20 novembre 2025
Temps de lecture : 2 min
Il y a dix ans, la rue Notre-Dame-de-Nazareth à Paris et ses boutiques devaient incarner un nouveau modèle. L’entrepreneur Cédric Naudon y lançait La Jeune Rue, un projet pensé comme un manifeste commercial avec artisans et commerces de proximité, avec une scénographie soignée pour mettre en lumière l’idée d’un Paris locavore et créatif. Mais l’utopie s’est effondrée rapidement. Ardoises impayées, vitrines fermées et ambitions déçues ont remplacé les promesses d’un commerce durable et pérenne.
Aujourd’hui, cette même rue est devenue l’exemple parfait d’une autre logique du retail, celle du pop-up store éphémère. Mode, beauté, gastronomie, les enseignes y défilent à bon rythme. Selon Time Out Paris, la Mairie de Paris a même racheté plusieurs pas-de-porte pour endiguer la spéculation et préserver une place aux commerces de quartier. Un business de l’éphémère qui n’est pas sans rappeler la révolution Airbnb et ses dérives. Là où La Jeune Rue voulait installer la permanence, c’est l’éphémère événementialisé qui s’est finalement imposé. Chaque ouverture fonctionne désormais comme une activation de marque, pensée pour les réseaux sociaux, calibrée pour générer du flux et disparaître.
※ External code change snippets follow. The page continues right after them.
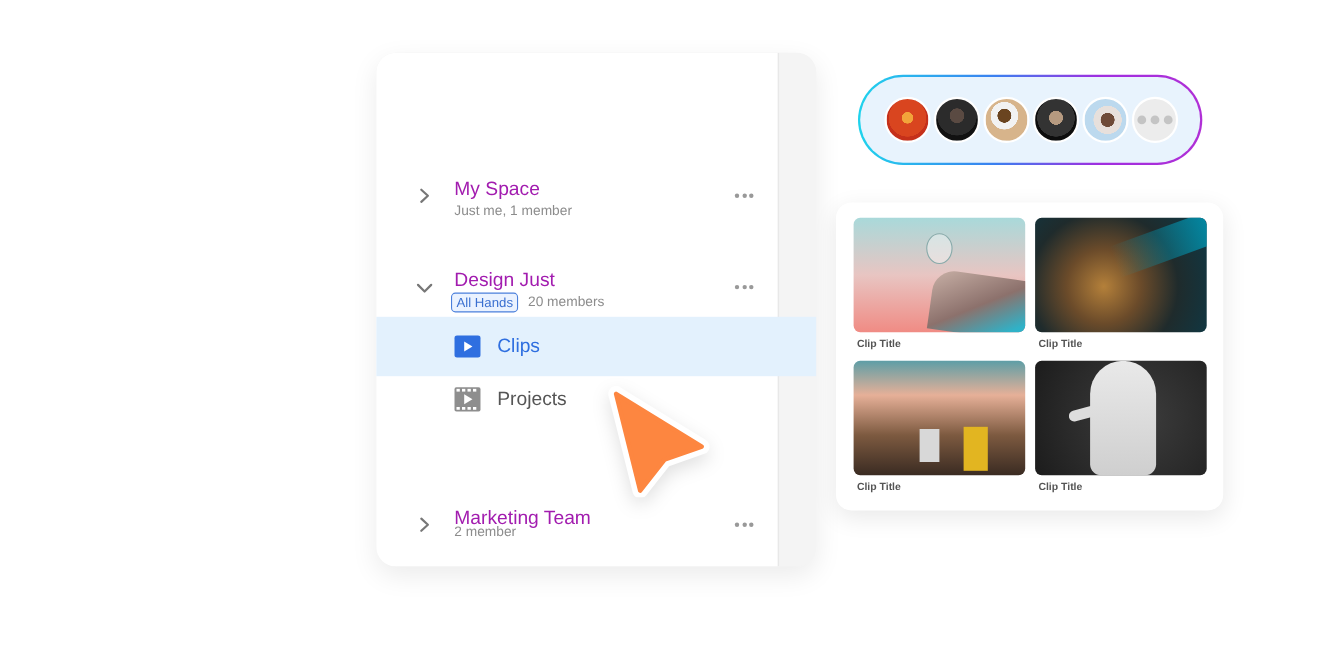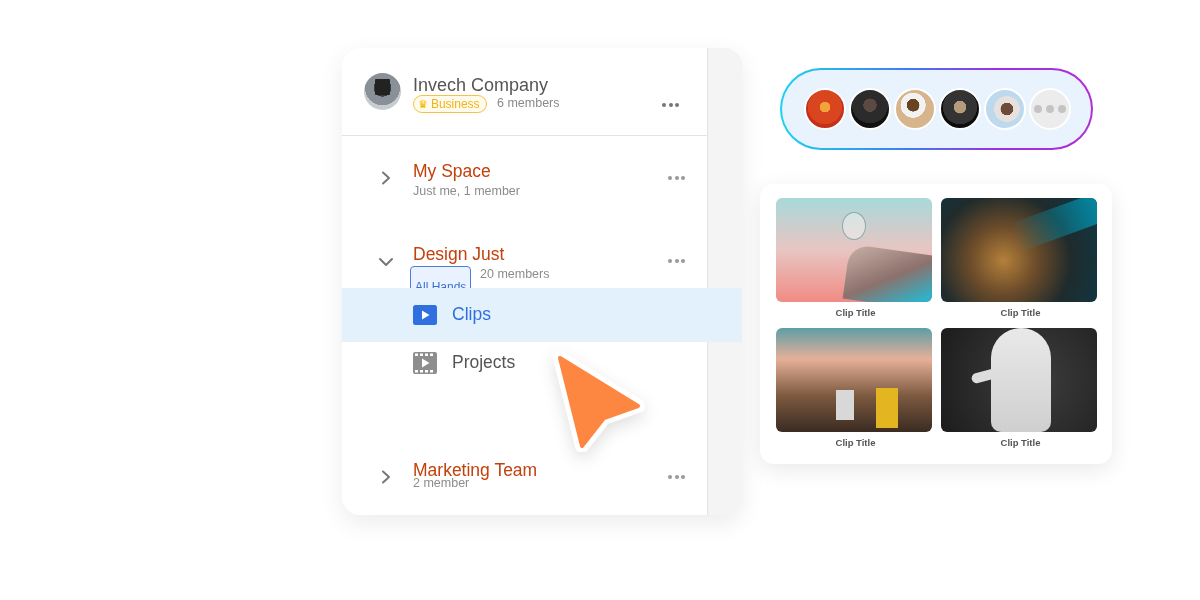"Invech Company" div.org-header { html: <div> <div></div> <div>Invech Company</div> <div> <span>♛</span> <span>Business</span> </div> <div>6 members</div> <div> <i></i> <i></i> <i></i> </div> </div> -> none }
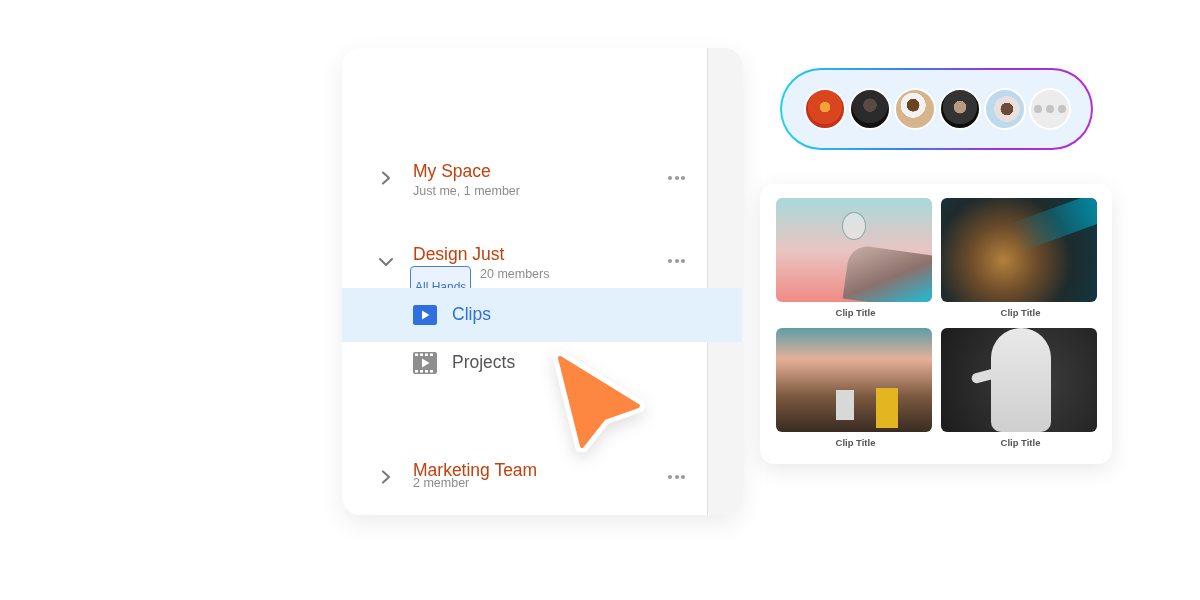"My Space" .row-title { color: #c2410c -> #a21caf }
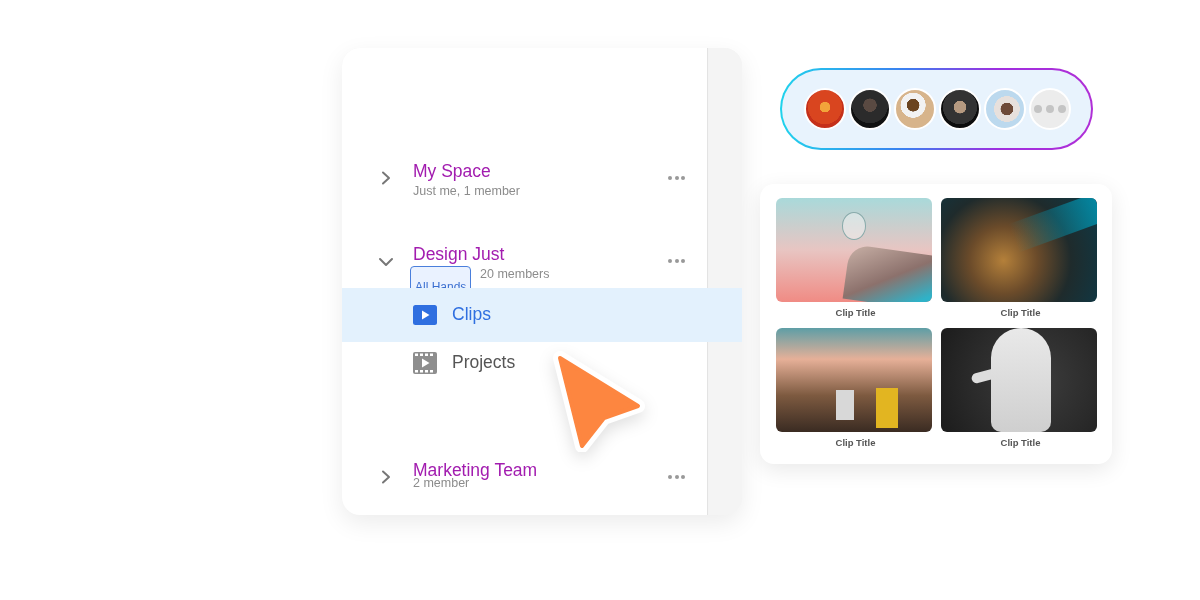"All Hands" .badge-allhands { padding: 12px 4px -> 0 4px }
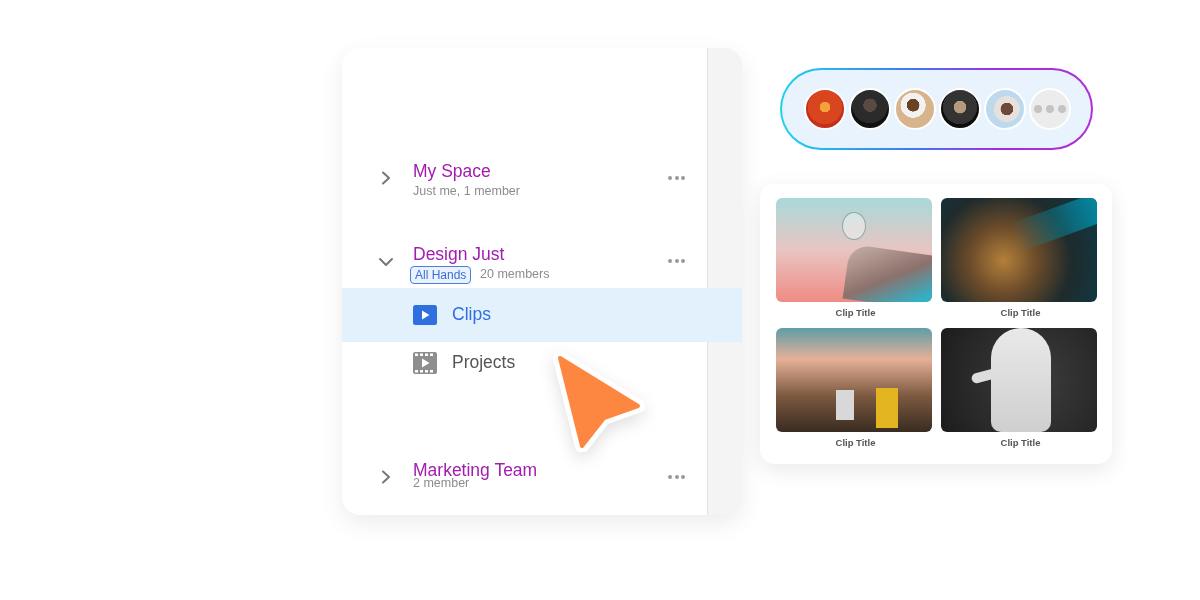"Clip Title" .clip-title { text-align: center -> none }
À quelques rues de là, l’ouverture du premier magasin permanent de Shein au BHV Marais révèle une autre facette de cette mutation. Le géant de la fast fashion y a installé un espace de plus de 1 000 m² qui a provoqué un véritable tollé. Ici, la marque chinoise a traité son ancrage physique comme un événement marketing total. Paradoxalement, bien qu’il s’agisse d’ouvrir un magasin permanent, la communication reste entièrement calibrée sur les codes de l’éphémère et de l’activation. D’un côté, une rue transformée en succession d’événements miniatures. De l’autre, un grand magasin historique où le commerce permanent s’habille des artifices du temporaire. Rien ne dit d’ailleurs que l’engouement pour Shein en version physique ne soit pas synonyme d’expérience one-shot pour les fidèles de la marque qui prospère en digital.
Ces deux scènes racontent une même bascule, dans un Paris désormais devenu média. L’éphémère fait vibrer les rues, attire les foules, génère du flux, mais cette tendance parviendra-t-elle vraiment à endiguer l’augmentation régulière des ventes en ligne ? Les marques parient sur l’expérience, le décor, l’instagrammabilité pour ramener les clients dans la rue. Mais transformer chaque ouverture en activation ne risque-t-il pas d’accélérer le mouvement inverse, en réduisant le commerce physique à un simple support de communication pour les marques, à un condensé d’expériences pas forcément doublé d’actes d’achats, quand le gros du business s’installe définitivement on line ? En cette veille de Black Friday, la question reste entière et devrait continuer d’inspirer les professionnels du retail comme de l’événementiel.